(Revision tracking records)
===

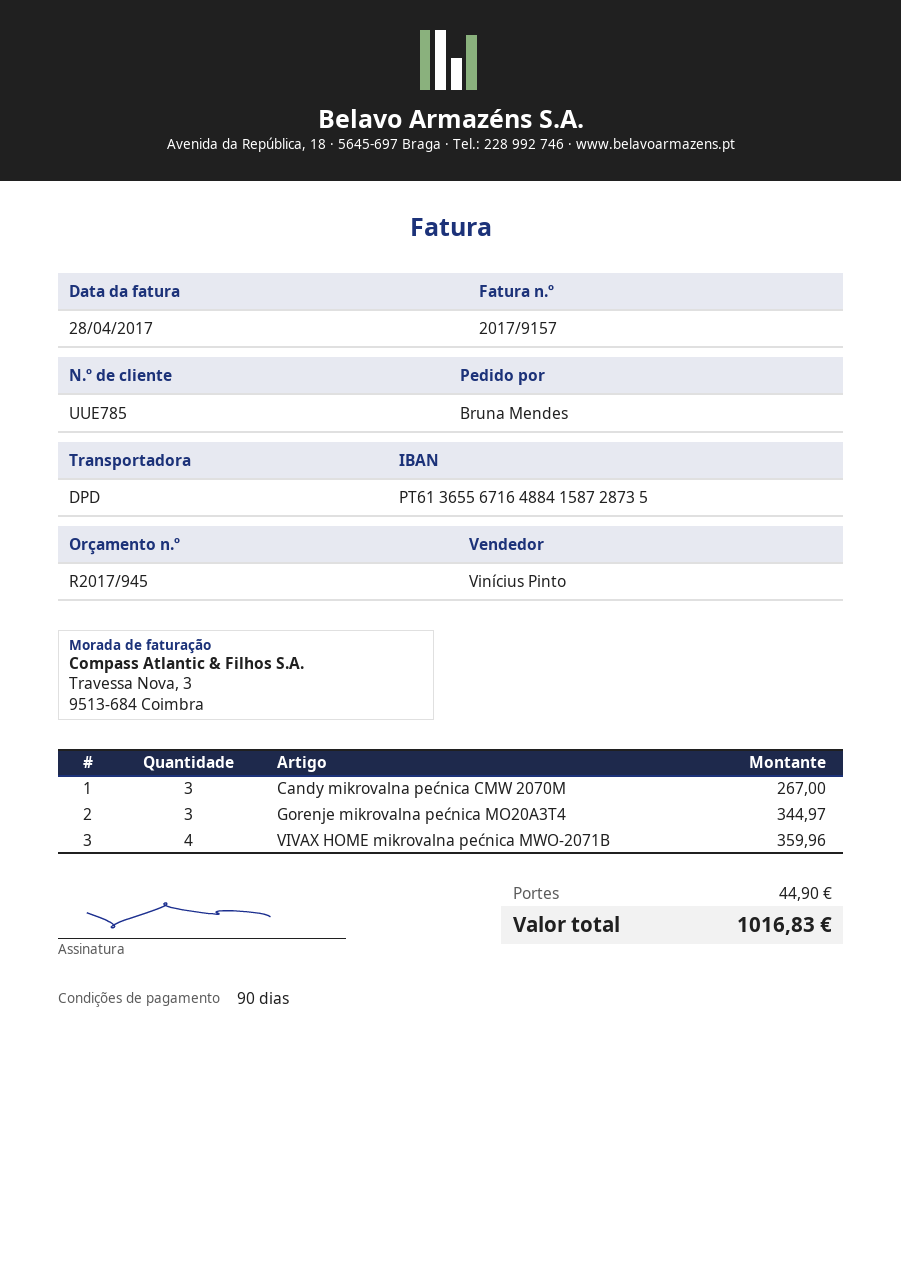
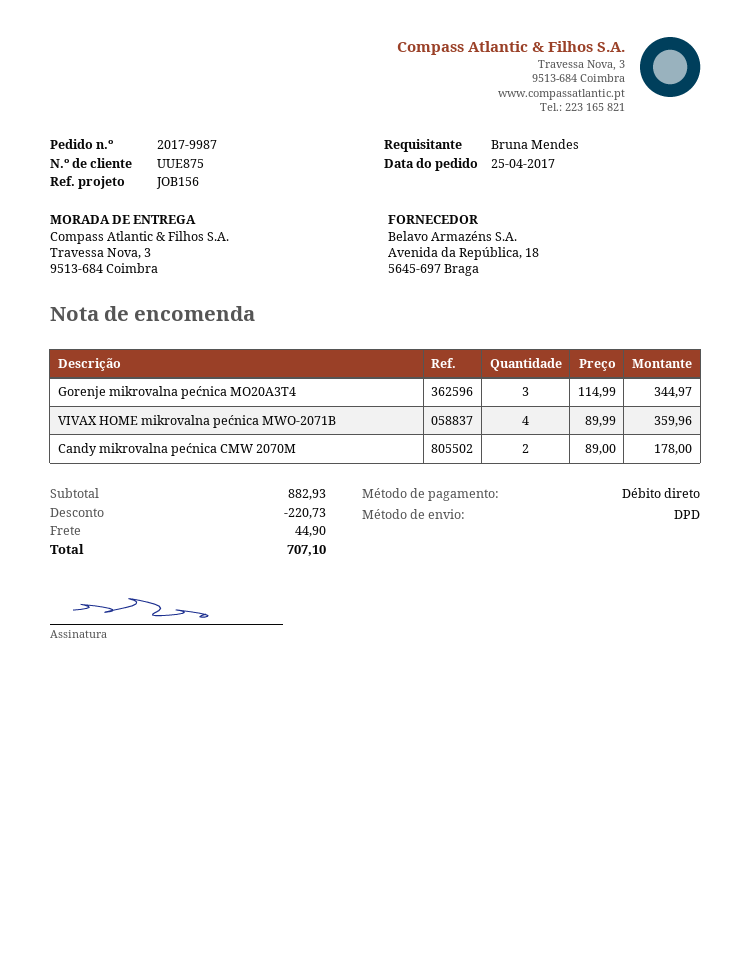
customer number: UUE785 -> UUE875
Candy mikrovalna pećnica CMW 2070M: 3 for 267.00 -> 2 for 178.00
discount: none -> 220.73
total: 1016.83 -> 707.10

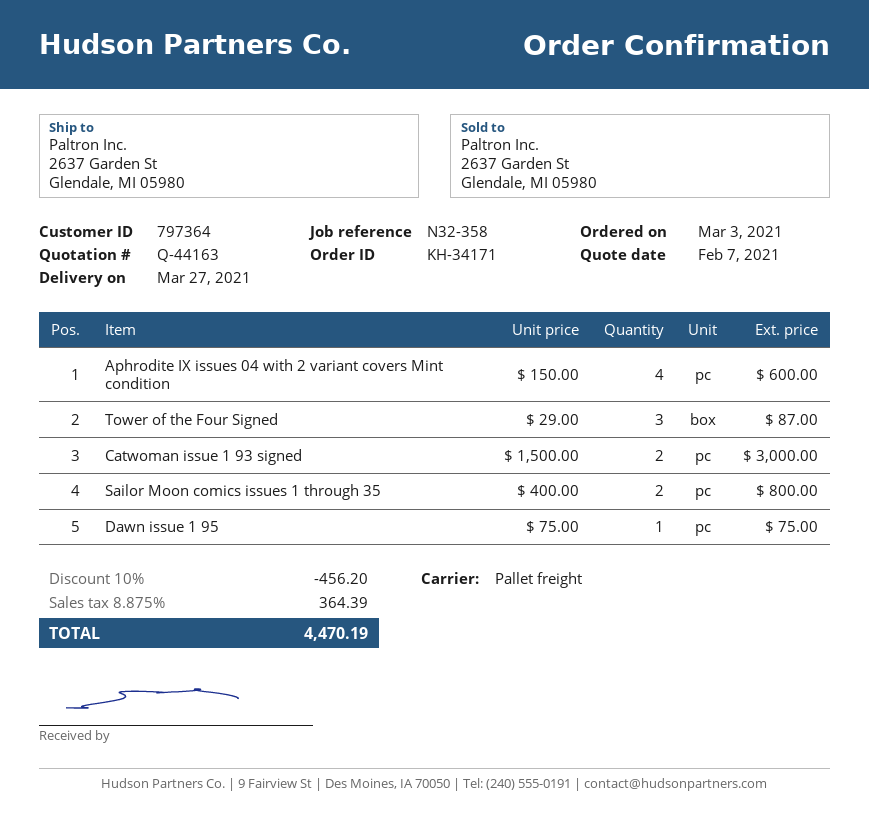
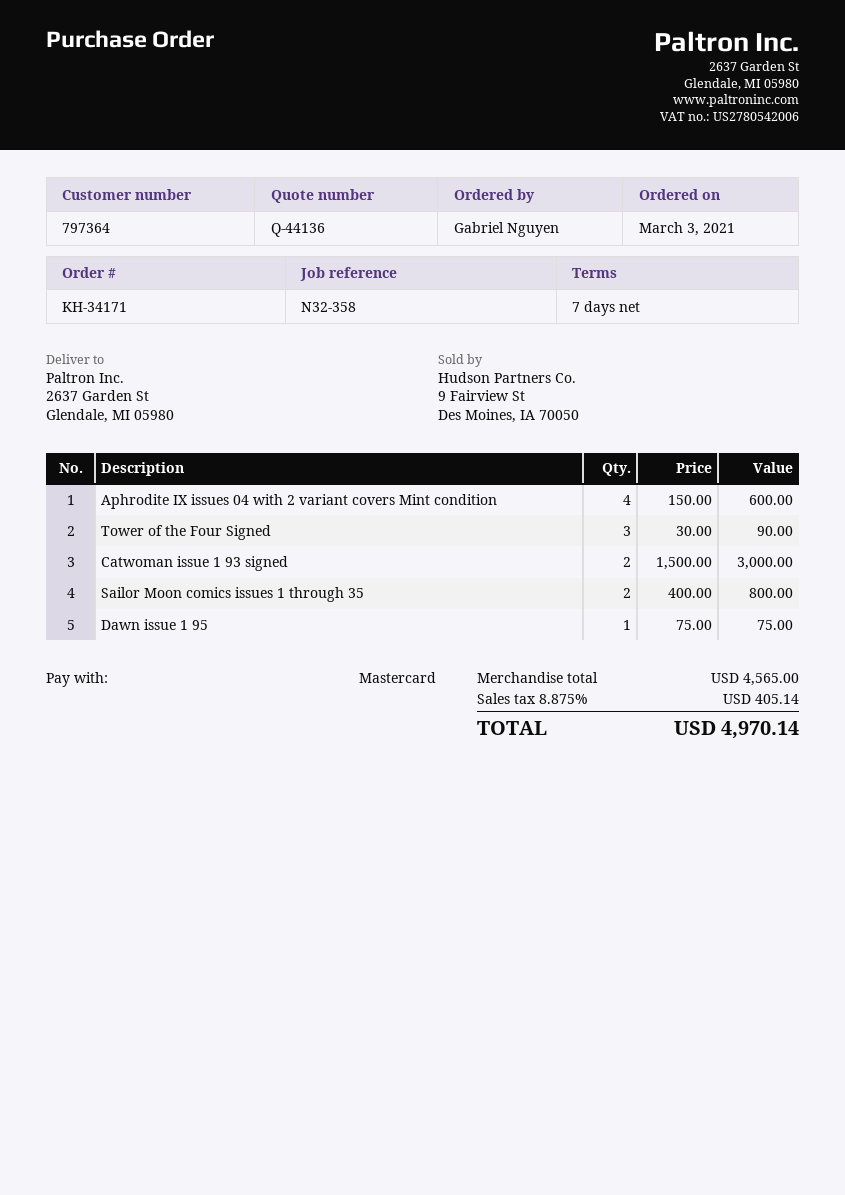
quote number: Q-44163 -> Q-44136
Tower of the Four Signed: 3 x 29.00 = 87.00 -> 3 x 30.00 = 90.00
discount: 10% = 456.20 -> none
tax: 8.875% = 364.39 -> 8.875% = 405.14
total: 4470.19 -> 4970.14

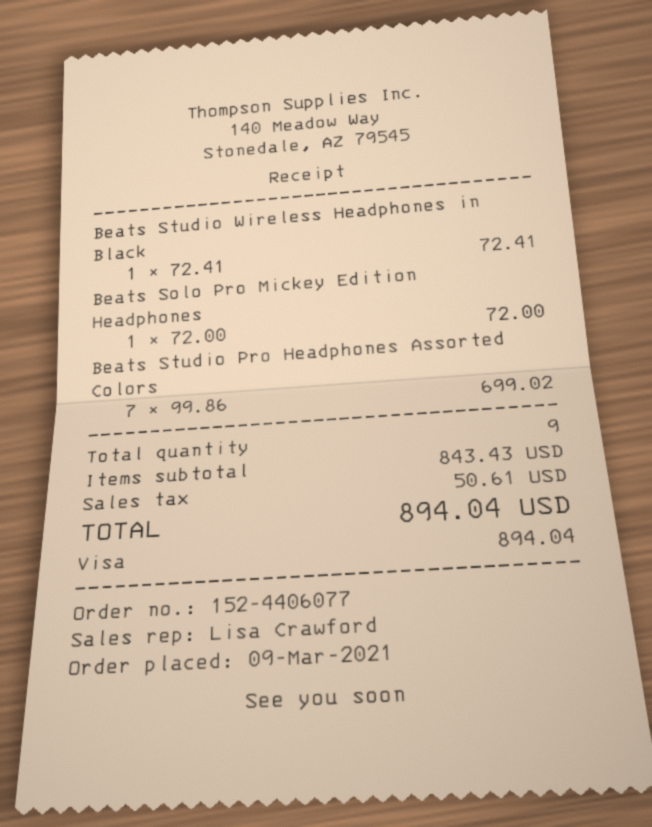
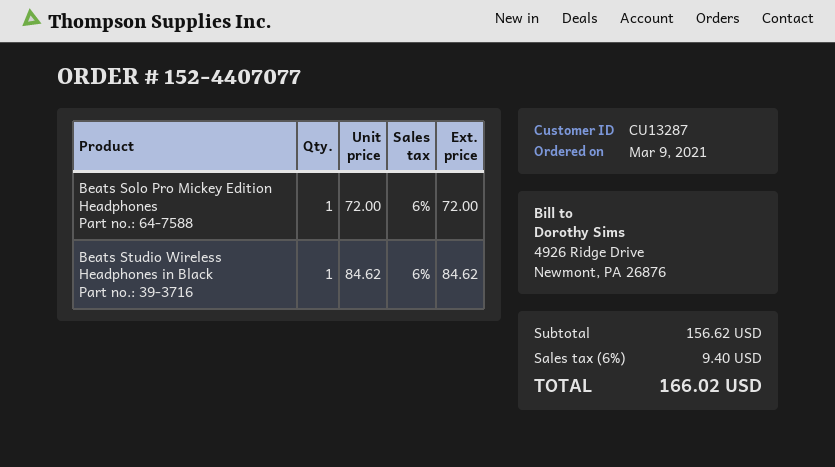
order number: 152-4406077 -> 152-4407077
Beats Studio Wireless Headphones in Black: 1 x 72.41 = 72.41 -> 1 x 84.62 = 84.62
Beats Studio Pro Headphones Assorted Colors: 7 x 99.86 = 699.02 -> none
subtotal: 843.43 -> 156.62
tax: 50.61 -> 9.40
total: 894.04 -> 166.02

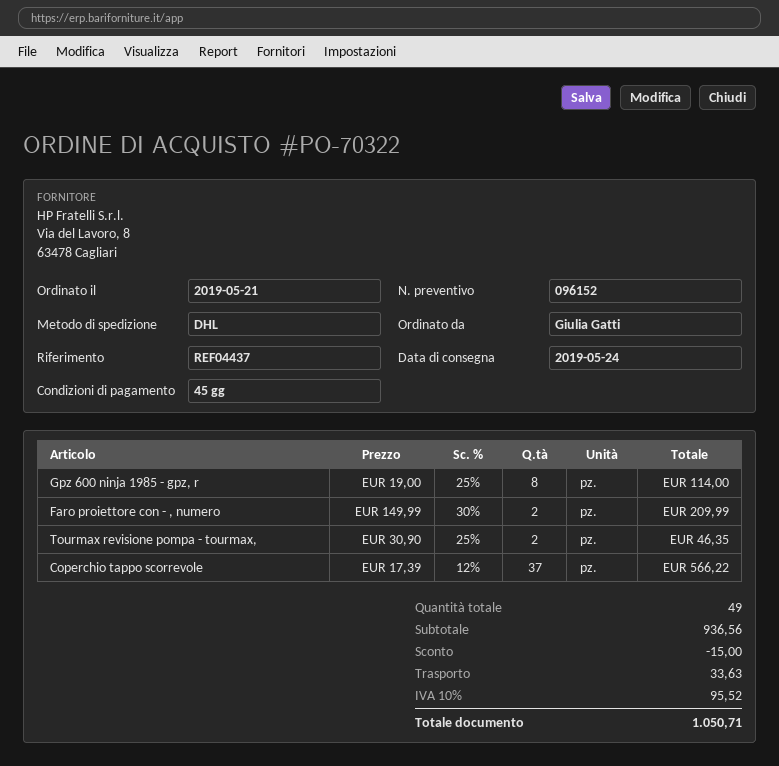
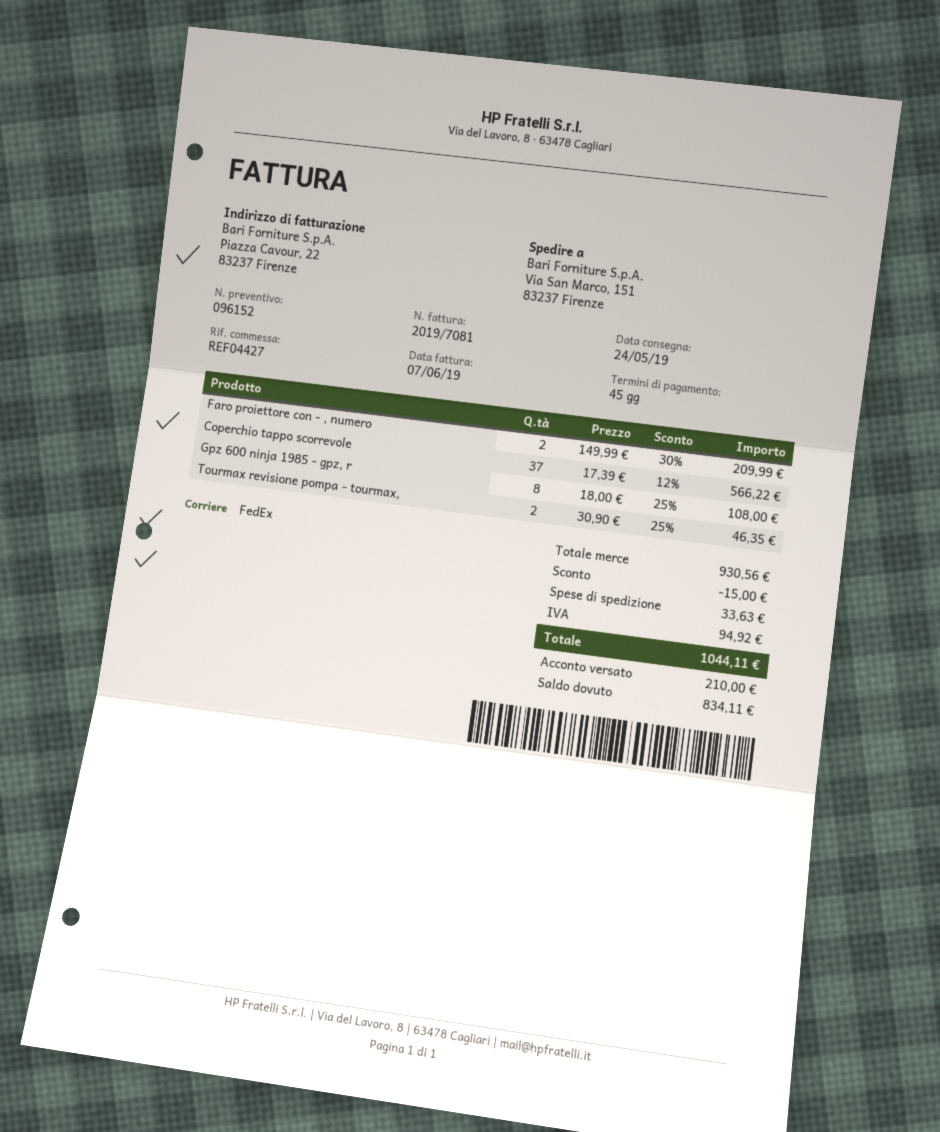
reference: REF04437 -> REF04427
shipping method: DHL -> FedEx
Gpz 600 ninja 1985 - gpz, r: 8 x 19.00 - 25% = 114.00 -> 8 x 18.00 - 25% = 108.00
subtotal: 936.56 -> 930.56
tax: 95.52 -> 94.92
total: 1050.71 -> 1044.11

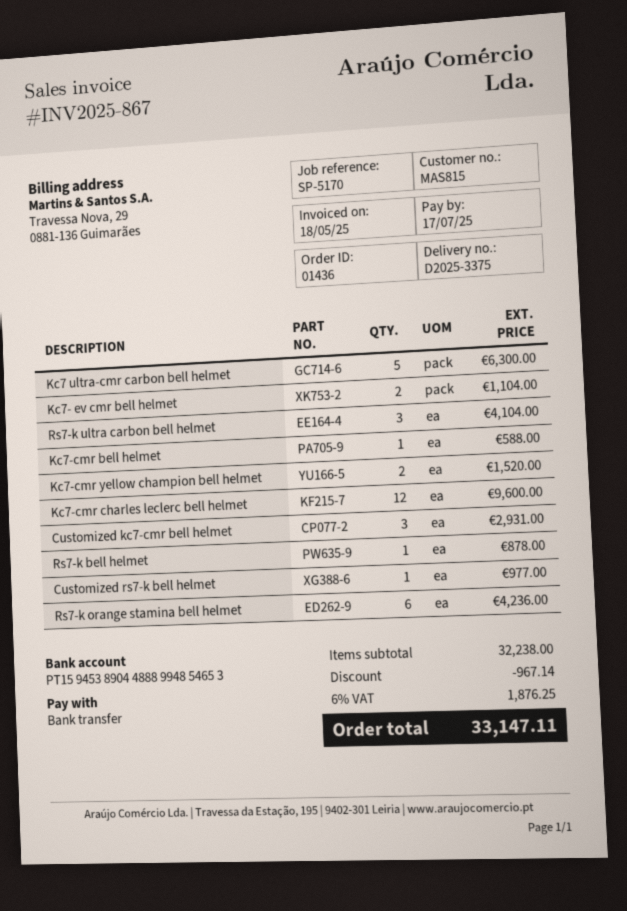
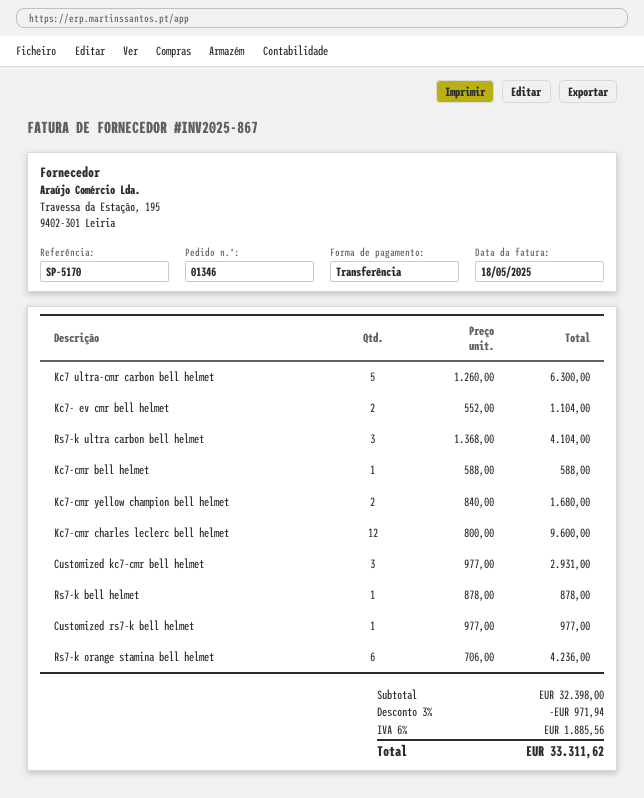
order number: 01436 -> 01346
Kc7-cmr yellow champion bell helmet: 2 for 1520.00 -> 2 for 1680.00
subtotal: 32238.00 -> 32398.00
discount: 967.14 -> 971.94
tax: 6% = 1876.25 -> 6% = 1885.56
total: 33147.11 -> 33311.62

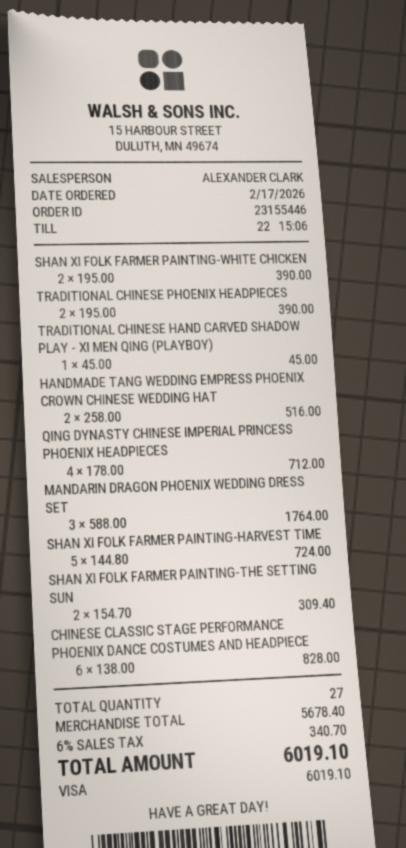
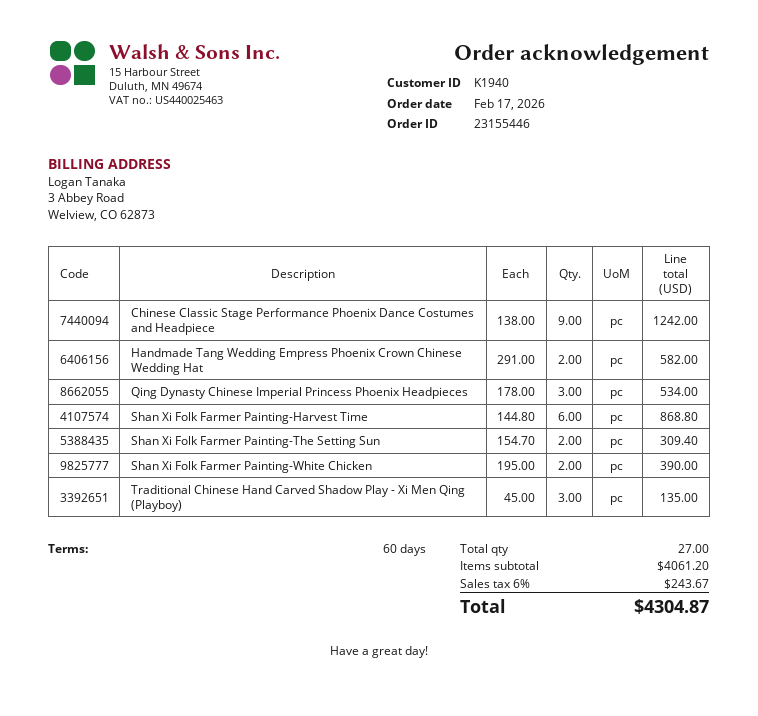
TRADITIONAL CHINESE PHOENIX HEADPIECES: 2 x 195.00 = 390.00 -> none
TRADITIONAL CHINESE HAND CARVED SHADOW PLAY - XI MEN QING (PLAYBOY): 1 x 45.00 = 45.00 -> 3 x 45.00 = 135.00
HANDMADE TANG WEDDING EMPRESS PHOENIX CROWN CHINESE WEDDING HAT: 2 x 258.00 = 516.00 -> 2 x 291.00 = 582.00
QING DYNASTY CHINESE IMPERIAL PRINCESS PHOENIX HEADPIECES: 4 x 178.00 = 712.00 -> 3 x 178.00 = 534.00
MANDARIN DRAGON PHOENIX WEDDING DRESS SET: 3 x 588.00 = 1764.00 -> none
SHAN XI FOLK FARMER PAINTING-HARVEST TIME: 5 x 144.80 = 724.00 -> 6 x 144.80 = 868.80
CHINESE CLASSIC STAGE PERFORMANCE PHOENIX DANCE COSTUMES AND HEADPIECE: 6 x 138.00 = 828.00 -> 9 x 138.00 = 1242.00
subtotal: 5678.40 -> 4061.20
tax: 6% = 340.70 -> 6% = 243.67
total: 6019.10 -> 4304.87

===

Task item: In the records, locate each line holding the string "HEADPIECES" and copy it.

Reply to the task:
TRADITIONAL CHINESE PHOENIX HEADPIECES: 2 x 195.00 = 390.00 -> none
QING DYNASTY CHINESE IMPERIAL PRINCESS PHOENIX HEADPIECES: 4 x 178.00 = 712.00 -> 3 x 178.00 = 534.00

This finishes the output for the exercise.